At the end of 2003, Ukraine hosted about 3,100 refugees and asylum seekers in need of protection. These included about 2,900 recognized refugees and 200 asylum seekers who were registered with the UN High Commissioner for Refugees (UNHCR) whose cases are pending appeals. The majority of recognized refugees came from Afghanistan (1,500). Smaller numbers came from Armenia (200), Azerbaijan (200), Russia (200), Congo-Brazzaville (100), Georgia (100), Sudan (100), and Iraq (100).

In addition, about 5,000 persons from Abkhazia that Georgia granted "war refugee" status were living in refugee-like circumstances in Ukraine. Ukraine offered citizenship to 280,000 Crimean Tatars previously counted as living in such circumstances and nearly all have naturalized.

During 2003, 1,400 persons applied for asylum with Ukraine's Regional Migration Services (RMS). The RMS admitted 500 persons into the procedure (later deeming 150 claims, representing 300 applicants, manifestly unfounded), and rejected 900 persons for violating a strict application deadline. RMS admitted about 200 persons into the procedure and granted refugee status to 40 of them.

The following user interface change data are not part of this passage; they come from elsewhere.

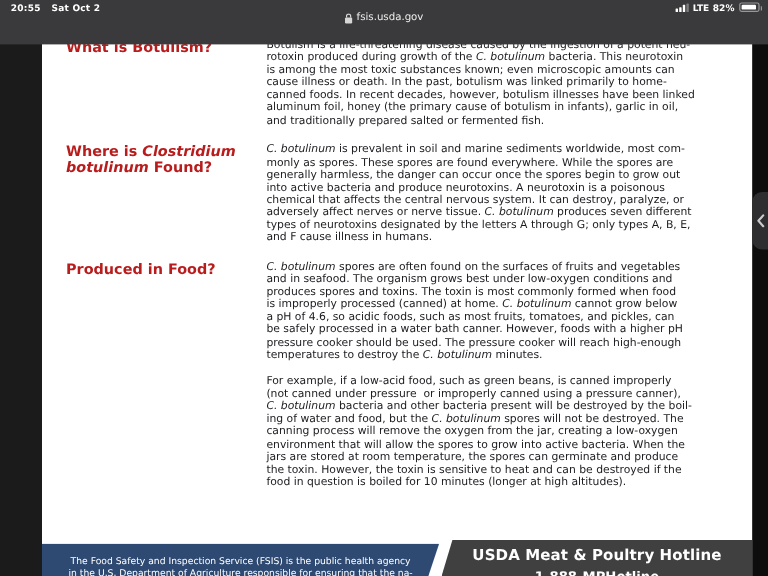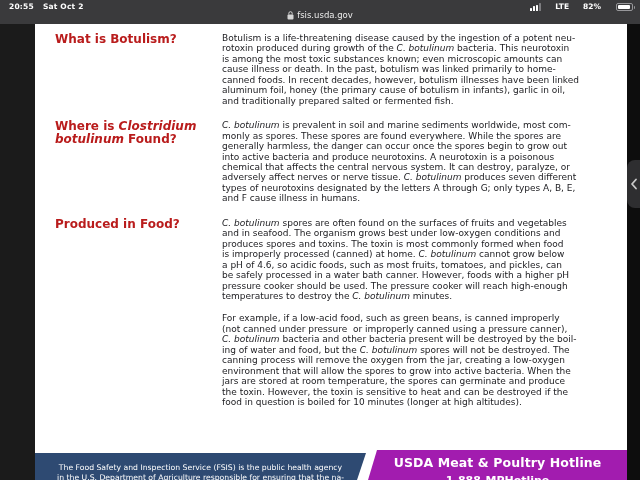--- a/index.html
+++ b/index.html
@@ -9,7 +9,7 @@
     background:#1b1b1b; font-family:"DejaVu Sans", sans-serif;
   }
   
-  .topbar { position:absolute; top:0; left:0; right:0; height:24px; background:#3a3a3c; z-index:5; }
+  .topbar { position:absolute; top:0; left:0; right:0; height:37px; background:#3a3a3c; z-index:5; }
   .status-left { position:absolute; left:9px; top:2px; display:flex; gap:9px;
     font-size:7.5px; font-weight:bold; color:#fff; letter-spacing:.2px; }
   .status-right { position:absolute; right:7px; top:2px; display:flex; align-items:center; gap:14px;

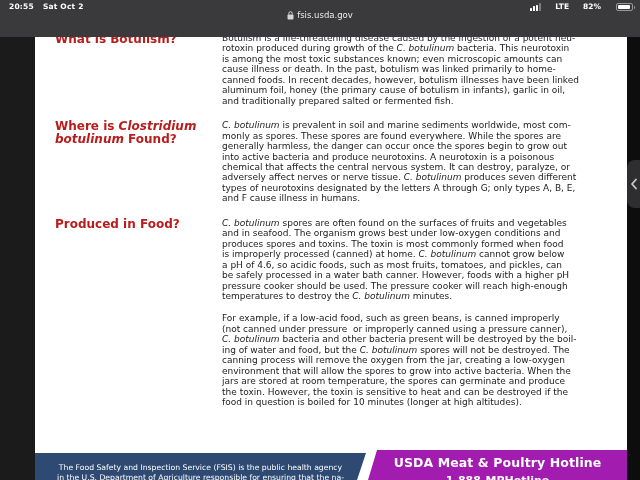--- a/index.html
+++ b/index.html
@@ -12,7 +12,7 @@
   .topbar { position:absolute; top:0; left:0; right:0; height:37px; background:#3a3a3c; z-index:5; }
   .status-left { position:absolute; left:9px; top:2px; display:flex; gap:9px;
     font-size:7.5px; font-weight:bold; color:#fff; letter-spacing:.2px; }
-  .status-right { position:absolute; right:7px; top:2px; display:flex; align-items:center; gap:14px;
+  .status-right { position:absolute; right:7px; top:2px; display:flex; align-items:flex-start; gap:3px;
     font-size:7.5px; font-weight:bold; color:#fff; }
   .sigbars { display:flex; align-items:flex-end; gap:1px; height:8px; }
   .sigbars i { display:block; width:2px; border-radius:.5px; background:#fff; }

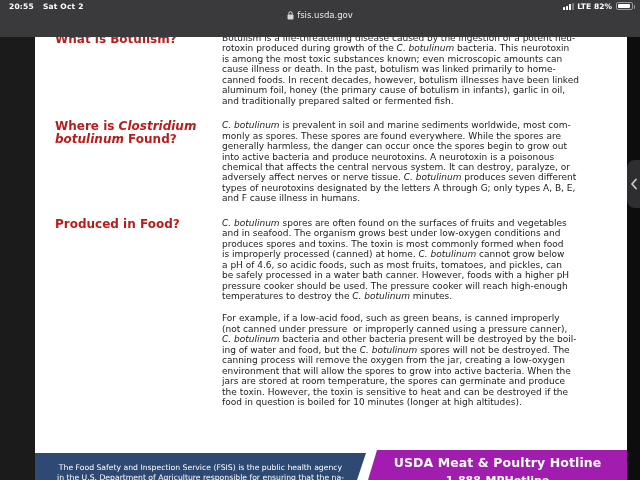--- a/index.html
+++ b/index.html
@@ -174,7 +174,7 @@
           <div class="line"><span>The Food Safety and Inspection Service (FSIS) is the public health agency</span></div>
           <div class="line"><span>in the U.S. Department of Agriculture responsible for ensuring that the na-</span></div>
         </div>
-      <div class="hotline-box" style="background: #a21caf;">
+      <div class="hotline-box" style="background: #404040;">
         <div class="hotline-title">USDA Meat &amp; Poultry Hotline</div>
         <div class="hotline-number">1-888-MPHotline</div>
       </div>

About 11,200 Ukrainians sought asylum in other industrialized countries during the year.

Asylum Law and Procedure

The national refugee law contains highly restrictive filing deadlines: three working days for persons who arrive illegally and five working days for legal arrivals. Sur place claimants must apply before their initial legal status in the country expires. During the year, almost 65 percent of asylum applications were rejected on these grounds. In Kiev City, the migration service routinely refused to receive new applications, telling applicants to fill out an address form and return two to three months later and then rejecting them when they did.

The law also excludes all refugees recognized in other countries, and allows the government to deny or revoke refugee status by administrative procedure. The law also contained four different certificates issued at various stages of the process, leading to documentation gaps and long delays. In some cases, the confusion led RMS offices to reject asylum seekers' claims as unfounded or fraudulent. During the year, UNHCR increased the number of persons referred for resettlement to other countries from fewer than 20 last year, to 140 this year.

Ukraine allows some 3,000 Abkhazians from Georgia, including several hundred children, special temporary protection as "war refugees." About another 2,000 Abkhazians were in Ukraine without registration or status.

By the end of 2003, the majority of some 270,000 formerly deported persons USCR previously counted as living in refugee-like circumstances had acquired Ukrainian citizenship but about 5,000 had not yet completed the procedures.